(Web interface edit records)
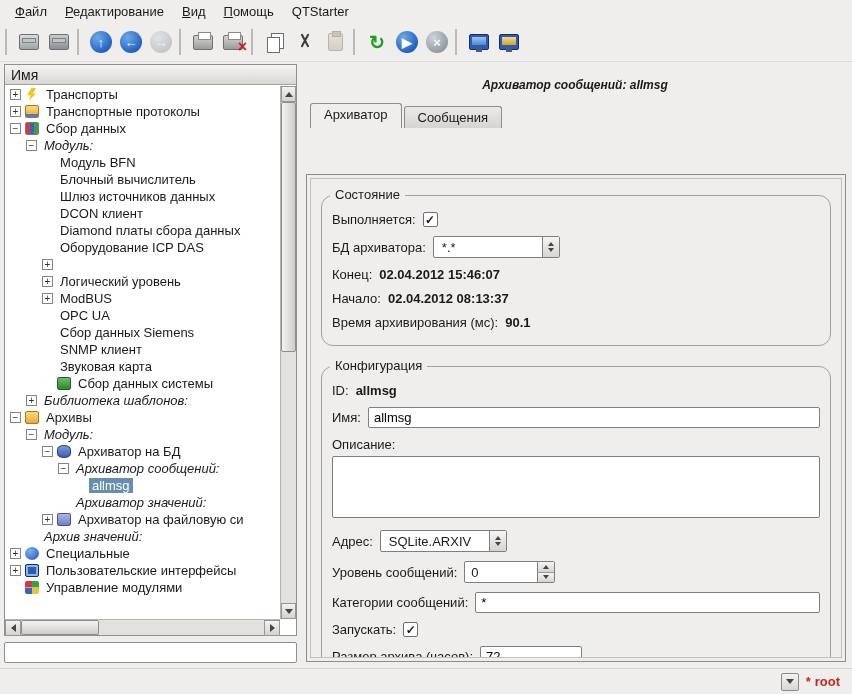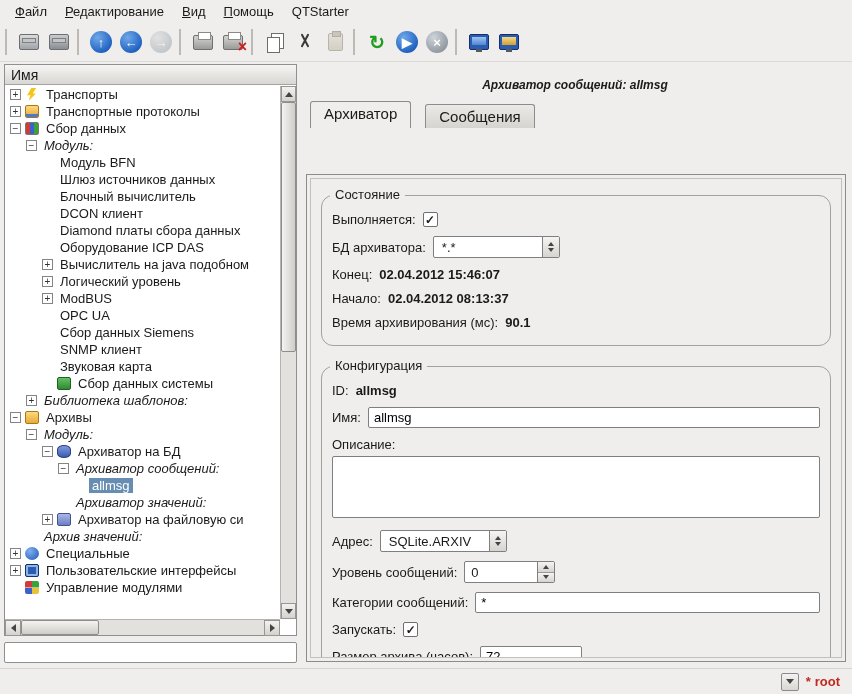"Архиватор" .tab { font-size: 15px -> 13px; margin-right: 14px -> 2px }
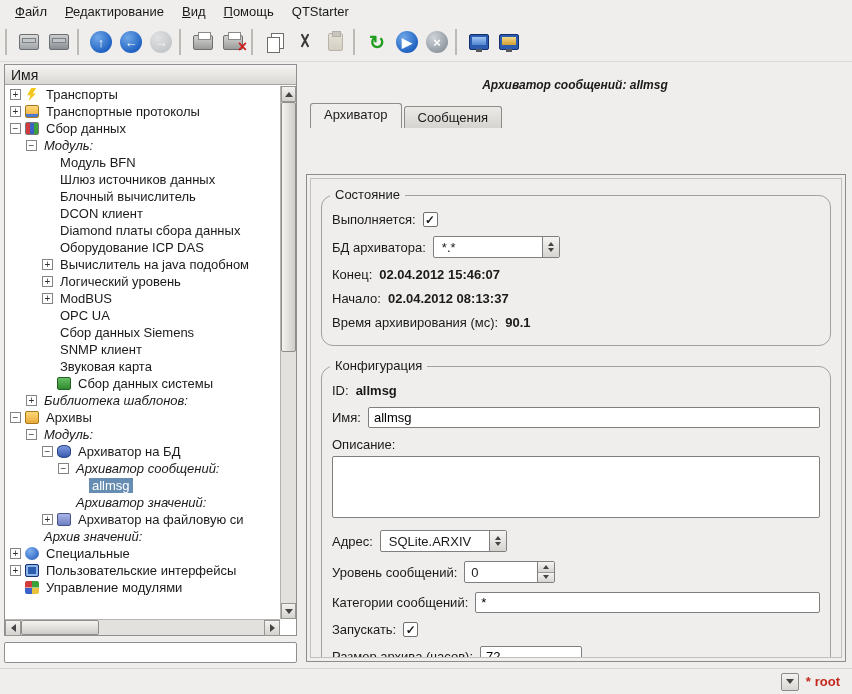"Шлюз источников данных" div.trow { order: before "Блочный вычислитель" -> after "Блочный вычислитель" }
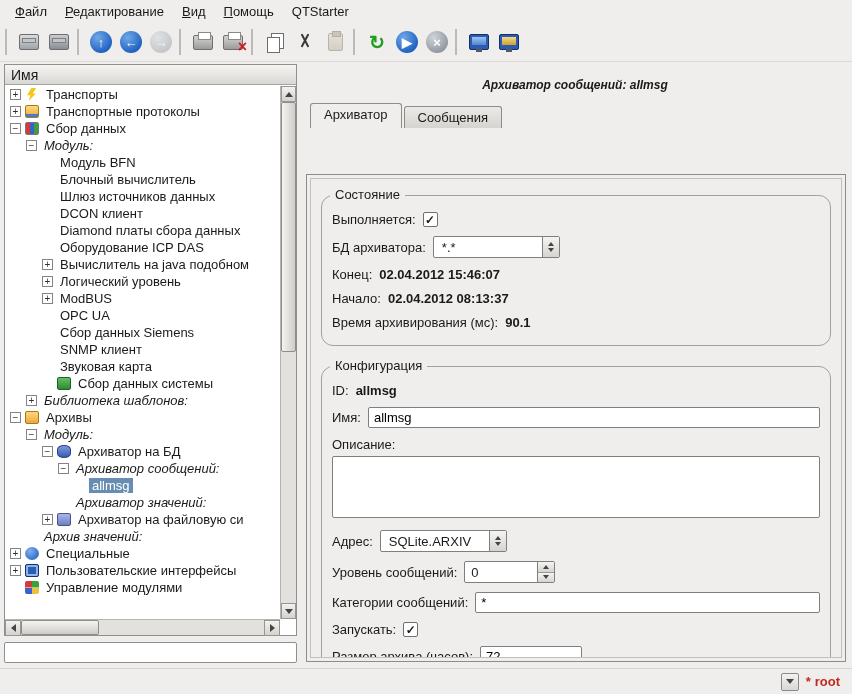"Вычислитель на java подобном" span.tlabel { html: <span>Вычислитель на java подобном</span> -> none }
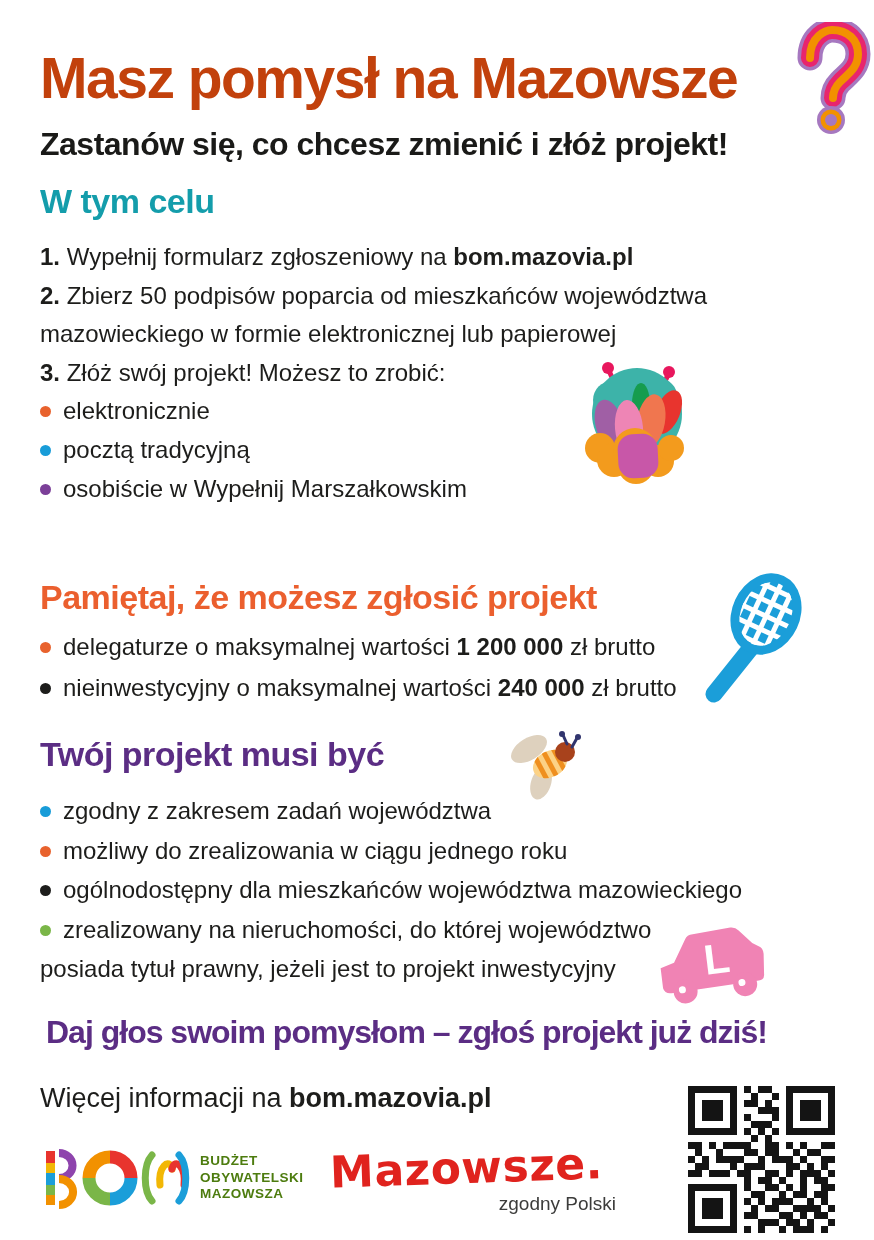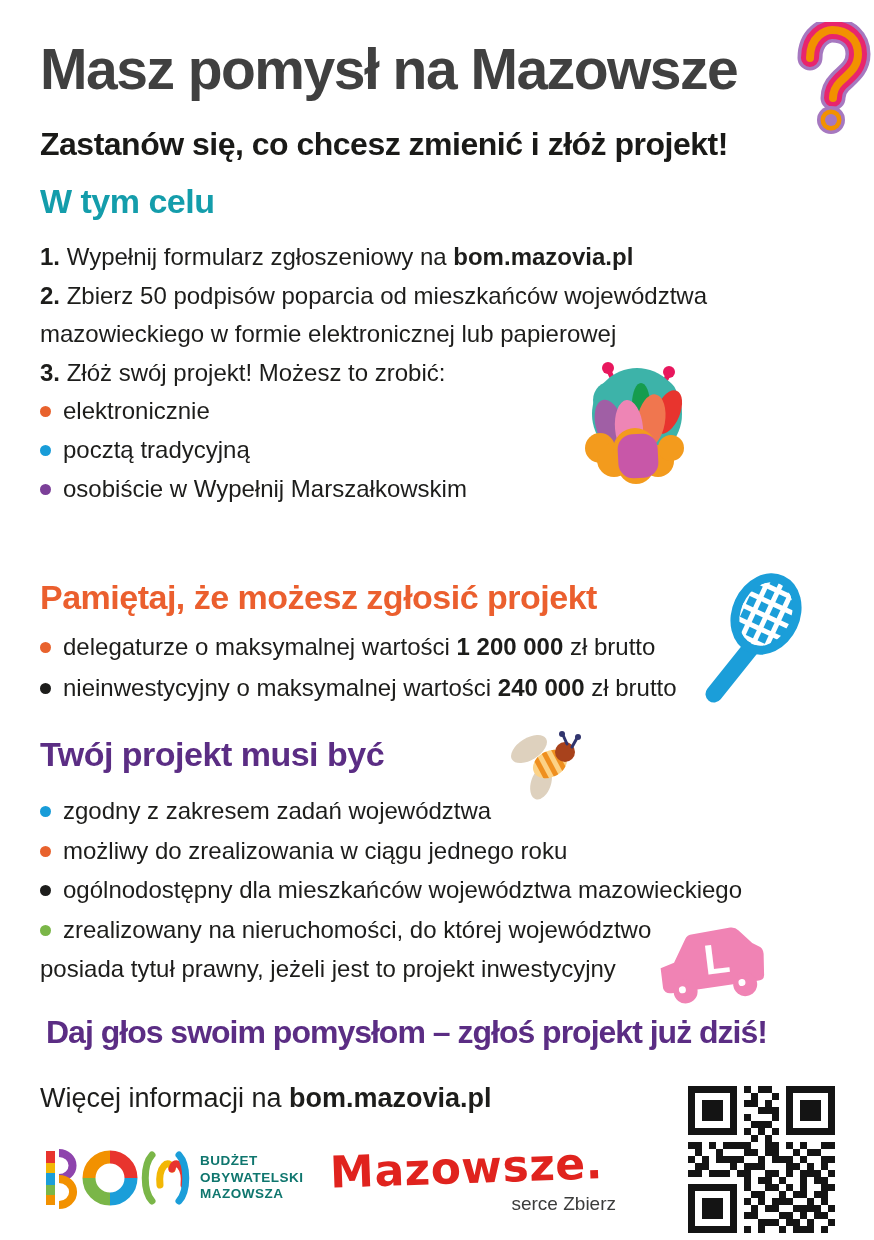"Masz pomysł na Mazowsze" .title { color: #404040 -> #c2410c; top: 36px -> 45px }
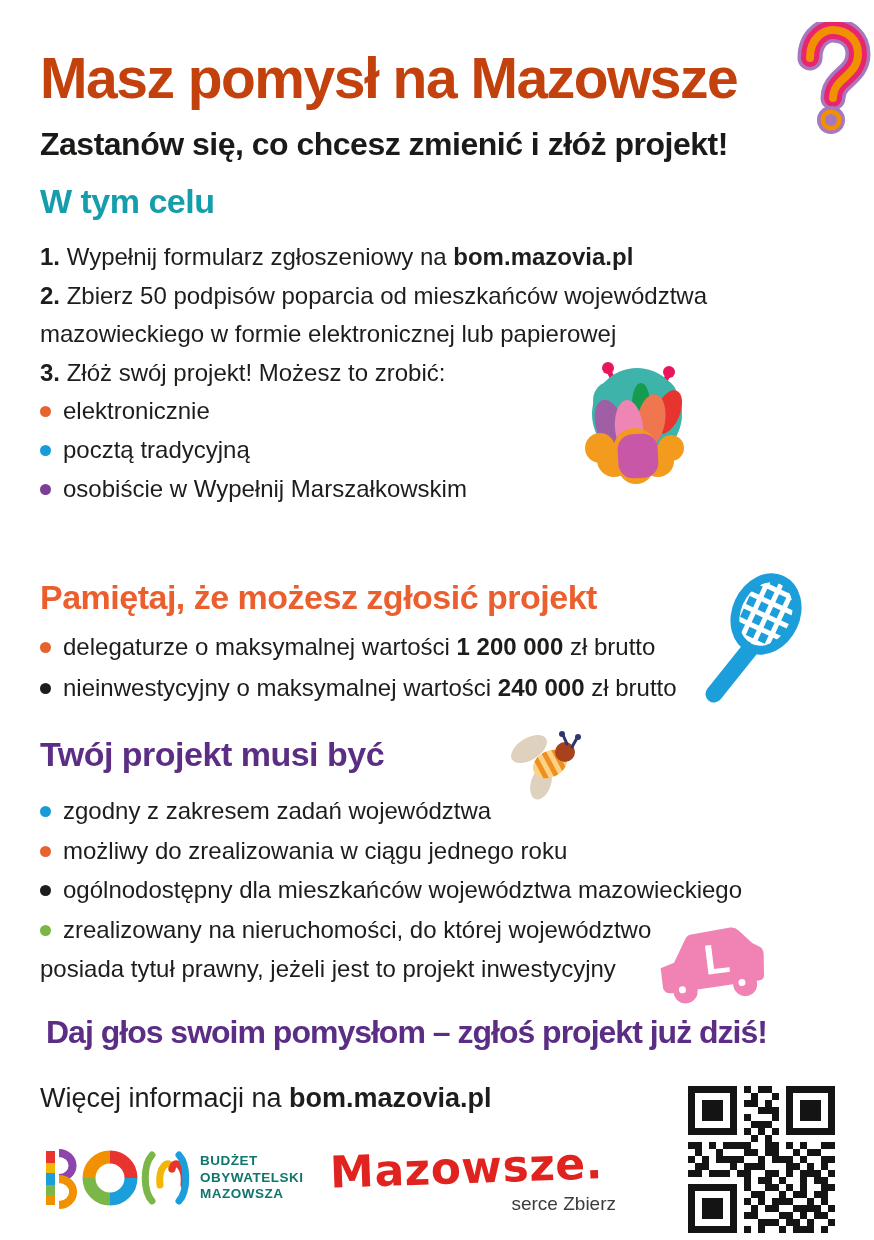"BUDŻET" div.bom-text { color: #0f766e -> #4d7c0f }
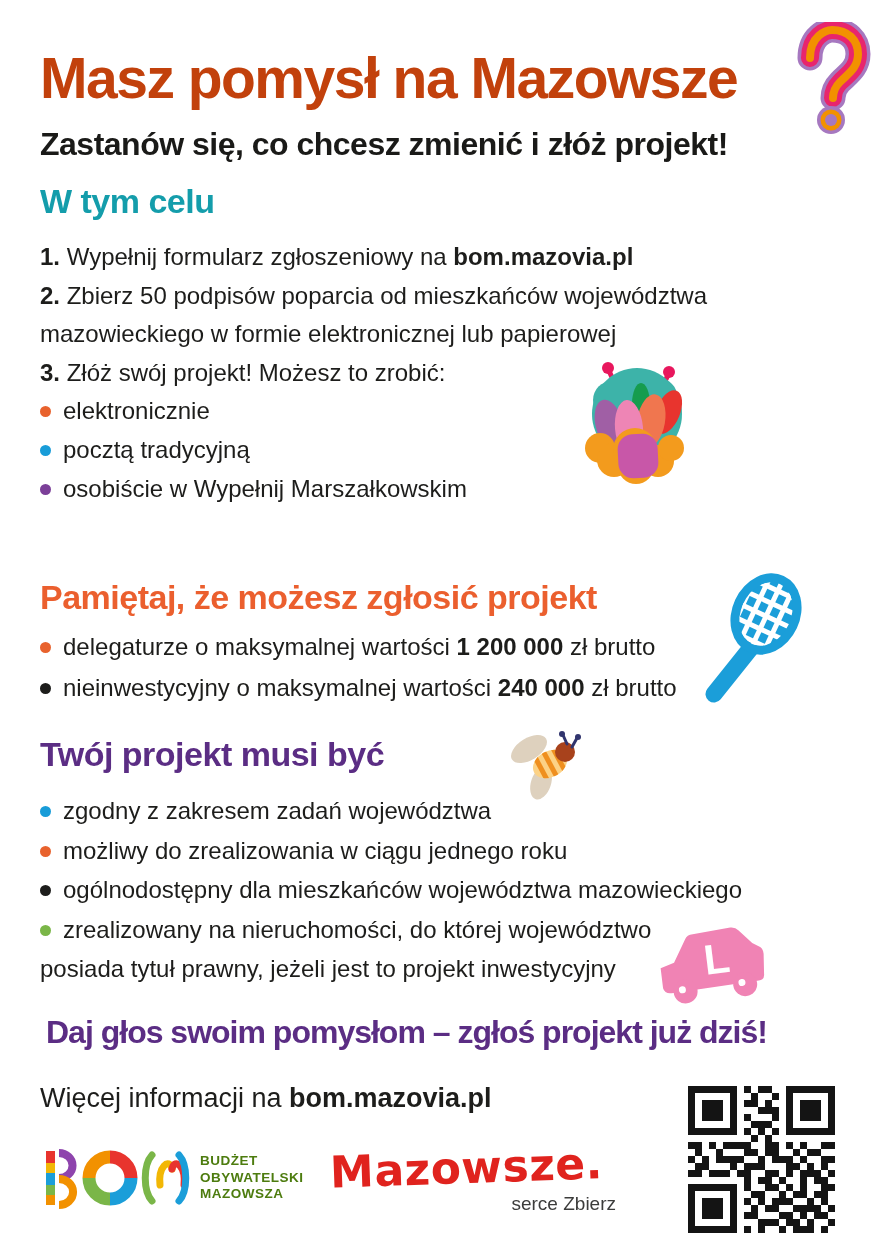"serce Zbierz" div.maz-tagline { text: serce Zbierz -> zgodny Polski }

- EXERCISE PROMPT -
With the pictures set aside, please write out all of the records above exactly.

- SOLUTION -
"Архиватор" .tab { font-size: 15px -> 13px; margin-right: 14px -> 2px }
"Шлюз источников данных" div.trow { order: before "Блочный вычислитель" -> after "Блочный вычислитель" }
"Вычислитель на java подобном" span.tlabel { html: <span>Вычислитель на java подобном</span> -> none }
"Masz pomysł na Mazowsze" .title { color: #404040 -> #c2410c; top: 36px -> 45px }
"BUDŻET" div.bom-text { color: #0f766e -> #4d7c0f }
"serce Zbierz" div.maz-tagline { text: serce Zbierz -> zgodny Polski }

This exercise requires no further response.